--- START ---

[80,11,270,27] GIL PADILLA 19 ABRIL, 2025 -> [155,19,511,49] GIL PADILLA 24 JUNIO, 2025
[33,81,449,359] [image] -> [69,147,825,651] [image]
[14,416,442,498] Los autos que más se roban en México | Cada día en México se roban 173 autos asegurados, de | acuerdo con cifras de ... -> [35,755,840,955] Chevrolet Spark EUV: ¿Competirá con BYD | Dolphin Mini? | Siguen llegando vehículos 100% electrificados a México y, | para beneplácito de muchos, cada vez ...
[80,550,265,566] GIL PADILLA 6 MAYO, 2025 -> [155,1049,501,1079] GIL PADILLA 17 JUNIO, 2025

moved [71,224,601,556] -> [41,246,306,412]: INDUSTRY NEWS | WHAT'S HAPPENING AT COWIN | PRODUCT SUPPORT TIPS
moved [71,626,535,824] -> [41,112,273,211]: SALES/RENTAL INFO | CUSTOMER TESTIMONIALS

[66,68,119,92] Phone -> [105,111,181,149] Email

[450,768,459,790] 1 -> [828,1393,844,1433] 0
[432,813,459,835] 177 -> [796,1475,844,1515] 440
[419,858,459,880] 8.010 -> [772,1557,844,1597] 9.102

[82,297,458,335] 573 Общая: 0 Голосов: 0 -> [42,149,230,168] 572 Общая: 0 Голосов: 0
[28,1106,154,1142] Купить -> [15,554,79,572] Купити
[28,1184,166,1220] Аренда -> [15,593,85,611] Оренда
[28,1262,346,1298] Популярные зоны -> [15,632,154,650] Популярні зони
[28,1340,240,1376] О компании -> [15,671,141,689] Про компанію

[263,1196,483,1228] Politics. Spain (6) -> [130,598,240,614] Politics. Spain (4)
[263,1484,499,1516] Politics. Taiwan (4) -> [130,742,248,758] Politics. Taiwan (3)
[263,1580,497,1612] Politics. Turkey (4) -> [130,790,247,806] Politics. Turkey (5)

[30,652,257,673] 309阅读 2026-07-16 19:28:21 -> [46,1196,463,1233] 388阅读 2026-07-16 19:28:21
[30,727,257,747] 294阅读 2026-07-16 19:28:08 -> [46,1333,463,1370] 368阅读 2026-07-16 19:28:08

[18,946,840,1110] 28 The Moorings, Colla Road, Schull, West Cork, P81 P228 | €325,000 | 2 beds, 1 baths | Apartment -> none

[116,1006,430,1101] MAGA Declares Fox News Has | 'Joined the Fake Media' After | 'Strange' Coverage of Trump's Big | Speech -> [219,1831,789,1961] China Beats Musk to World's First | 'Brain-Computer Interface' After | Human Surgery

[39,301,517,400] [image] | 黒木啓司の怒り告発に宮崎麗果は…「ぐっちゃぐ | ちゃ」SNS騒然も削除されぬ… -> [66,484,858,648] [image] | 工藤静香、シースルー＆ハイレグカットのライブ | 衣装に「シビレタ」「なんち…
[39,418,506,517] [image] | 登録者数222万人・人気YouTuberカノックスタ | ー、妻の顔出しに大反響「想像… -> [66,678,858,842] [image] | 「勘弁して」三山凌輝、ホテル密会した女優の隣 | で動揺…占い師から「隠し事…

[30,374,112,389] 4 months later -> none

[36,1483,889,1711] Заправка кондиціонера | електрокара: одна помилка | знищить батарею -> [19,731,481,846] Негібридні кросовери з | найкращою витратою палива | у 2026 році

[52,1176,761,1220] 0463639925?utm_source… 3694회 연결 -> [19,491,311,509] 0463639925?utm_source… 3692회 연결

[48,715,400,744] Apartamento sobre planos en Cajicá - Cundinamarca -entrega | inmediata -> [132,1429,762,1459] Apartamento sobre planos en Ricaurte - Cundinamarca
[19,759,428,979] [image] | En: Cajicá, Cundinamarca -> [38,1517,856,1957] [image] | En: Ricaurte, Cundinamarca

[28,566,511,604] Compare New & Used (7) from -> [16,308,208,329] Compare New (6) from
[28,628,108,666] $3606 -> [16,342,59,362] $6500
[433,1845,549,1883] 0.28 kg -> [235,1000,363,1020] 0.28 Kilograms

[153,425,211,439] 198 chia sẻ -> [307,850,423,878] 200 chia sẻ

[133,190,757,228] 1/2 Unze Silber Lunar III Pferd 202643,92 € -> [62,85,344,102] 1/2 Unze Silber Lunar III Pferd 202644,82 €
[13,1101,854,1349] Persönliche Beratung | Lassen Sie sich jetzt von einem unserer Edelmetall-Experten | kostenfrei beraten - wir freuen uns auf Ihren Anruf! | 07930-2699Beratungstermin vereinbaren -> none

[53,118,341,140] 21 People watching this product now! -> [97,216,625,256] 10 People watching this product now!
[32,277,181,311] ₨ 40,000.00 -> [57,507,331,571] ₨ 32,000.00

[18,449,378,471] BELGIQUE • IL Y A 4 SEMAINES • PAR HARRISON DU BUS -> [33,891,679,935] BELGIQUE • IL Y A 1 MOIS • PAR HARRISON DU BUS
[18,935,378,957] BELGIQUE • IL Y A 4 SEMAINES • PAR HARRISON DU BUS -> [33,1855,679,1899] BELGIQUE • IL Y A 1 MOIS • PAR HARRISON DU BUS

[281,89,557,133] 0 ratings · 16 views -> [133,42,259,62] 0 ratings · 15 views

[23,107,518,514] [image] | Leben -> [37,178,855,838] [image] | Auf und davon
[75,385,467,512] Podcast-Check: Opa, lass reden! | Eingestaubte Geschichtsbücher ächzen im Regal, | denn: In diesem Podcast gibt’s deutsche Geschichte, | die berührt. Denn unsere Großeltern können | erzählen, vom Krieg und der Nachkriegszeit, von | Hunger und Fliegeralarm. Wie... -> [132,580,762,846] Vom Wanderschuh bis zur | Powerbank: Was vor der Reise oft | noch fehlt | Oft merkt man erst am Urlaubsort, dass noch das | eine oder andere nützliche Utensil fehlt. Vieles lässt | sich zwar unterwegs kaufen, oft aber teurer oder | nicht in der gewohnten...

--- END ---

### Task
Your answer should be a single number: the count of lines above that contain the word "SEMAINES".

### Result for this exercise
2